I wouldn't have complained, I would have just fed my horse more and been there everyday. It's only short term while the BO is away and the regular caretakers are not in charge, her son was probably doing this as a favor to his mom. But the deed is done and it was suggested you could take your horse and leave, once that was said, it's time to go. I don't know about you, but I wouldn't be comfortable there anymore.


----------



## palominogal (Feb 6, 2014)

waresbear said:


> I wouldn't have complained, I would have just fed my horse more and been there everyday. It's only short term while the BO is away and the regular caretakers are not in charge, her son was probably doing this as a favor to his mom. But the deed is done and it was suggested you could take your horse and leave, once that was said, it's time to go. I don't know about you, but I wouldn't be comfortable there anymore.



Thanks for your concern!  I have been there everyday so far. I come after chores are supposed to be done, and after that incident, they have been done like they are supposed to be.

My BO comes back tomorrow morning, so I will go out tonight again just to make sure all is well for the final night.

Thanks again everyone!


----------



## horseluvr2524 (Sep 17, 2013)

Yet another reason why I don't care for boarding and feel so blessed to have my horse's at home now. People are so inconsiderate these days... I just don't know what to think about them now. I'm becoming a hermit.

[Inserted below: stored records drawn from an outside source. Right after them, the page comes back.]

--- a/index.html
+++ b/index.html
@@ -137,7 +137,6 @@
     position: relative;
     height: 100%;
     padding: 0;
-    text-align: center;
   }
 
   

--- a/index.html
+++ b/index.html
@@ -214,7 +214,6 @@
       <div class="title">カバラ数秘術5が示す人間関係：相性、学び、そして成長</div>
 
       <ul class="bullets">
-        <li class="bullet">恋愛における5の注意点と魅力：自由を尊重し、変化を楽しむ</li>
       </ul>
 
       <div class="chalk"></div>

This stuff of telling you to get out, I'd just leave. My old BO called me crazy and told me to get out (for blanketing my clipped horse). I had our horses out the same day. That was one LONG day. But I was very blessed to have landlords that allowed me to bring our horses to the rental property early and have neighbors who took care of them.

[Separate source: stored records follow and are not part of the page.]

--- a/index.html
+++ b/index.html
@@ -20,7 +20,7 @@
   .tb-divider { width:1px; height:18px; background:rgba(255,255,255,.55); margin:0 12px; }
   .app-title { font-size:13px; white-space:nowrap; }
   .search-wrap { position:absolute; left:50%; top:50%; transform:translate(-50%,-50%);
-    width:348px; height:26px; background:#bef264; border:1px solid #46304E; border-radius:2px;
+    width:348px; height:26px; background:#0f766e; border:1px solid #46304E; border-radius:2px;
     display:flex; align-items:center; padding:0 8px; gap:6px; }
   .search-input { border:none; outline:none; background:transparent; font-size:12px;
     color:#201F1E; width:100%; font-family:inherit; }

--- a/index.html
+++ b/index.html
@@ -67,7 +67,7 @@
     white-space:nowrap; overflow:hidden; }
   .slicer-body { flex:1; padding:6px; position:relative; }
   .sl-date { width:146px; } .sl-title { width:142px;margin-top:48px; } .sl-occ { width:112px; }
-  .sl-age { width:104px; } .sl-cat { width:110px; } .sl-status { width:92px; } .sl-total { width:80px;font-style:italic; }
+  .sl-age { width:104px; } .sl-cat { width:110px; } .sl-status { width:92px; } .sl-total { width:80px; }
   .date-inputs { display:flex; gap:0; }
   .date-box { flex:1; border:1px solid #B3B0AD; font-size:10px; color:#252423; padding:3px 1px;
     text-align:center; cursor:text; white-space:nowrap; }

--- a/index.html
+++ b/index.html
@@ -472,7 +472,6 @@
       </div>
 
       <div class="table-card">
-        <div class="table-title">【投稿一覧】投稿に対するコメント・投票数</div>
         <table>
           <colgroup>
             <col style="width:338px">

Yeah, I'd definitely go. There are problems at all boarding barns, but it seems like at smaller, more private barns, there is much more drama.

When I told my jumping coach why my BO kicked me out, he was very shocked. In fact, he was so shocked that it made me feel better about the whole thing :lol:


----------



## Maple (Jan 10, 2012)

I can kind of see why the BO is annoyed. Fair enough you complained the first time, but to call her again while on a few much deserved days off, over something that was easily rectified (and lets face it, an easy enough mistake to make) would have pushed my buttons as well. 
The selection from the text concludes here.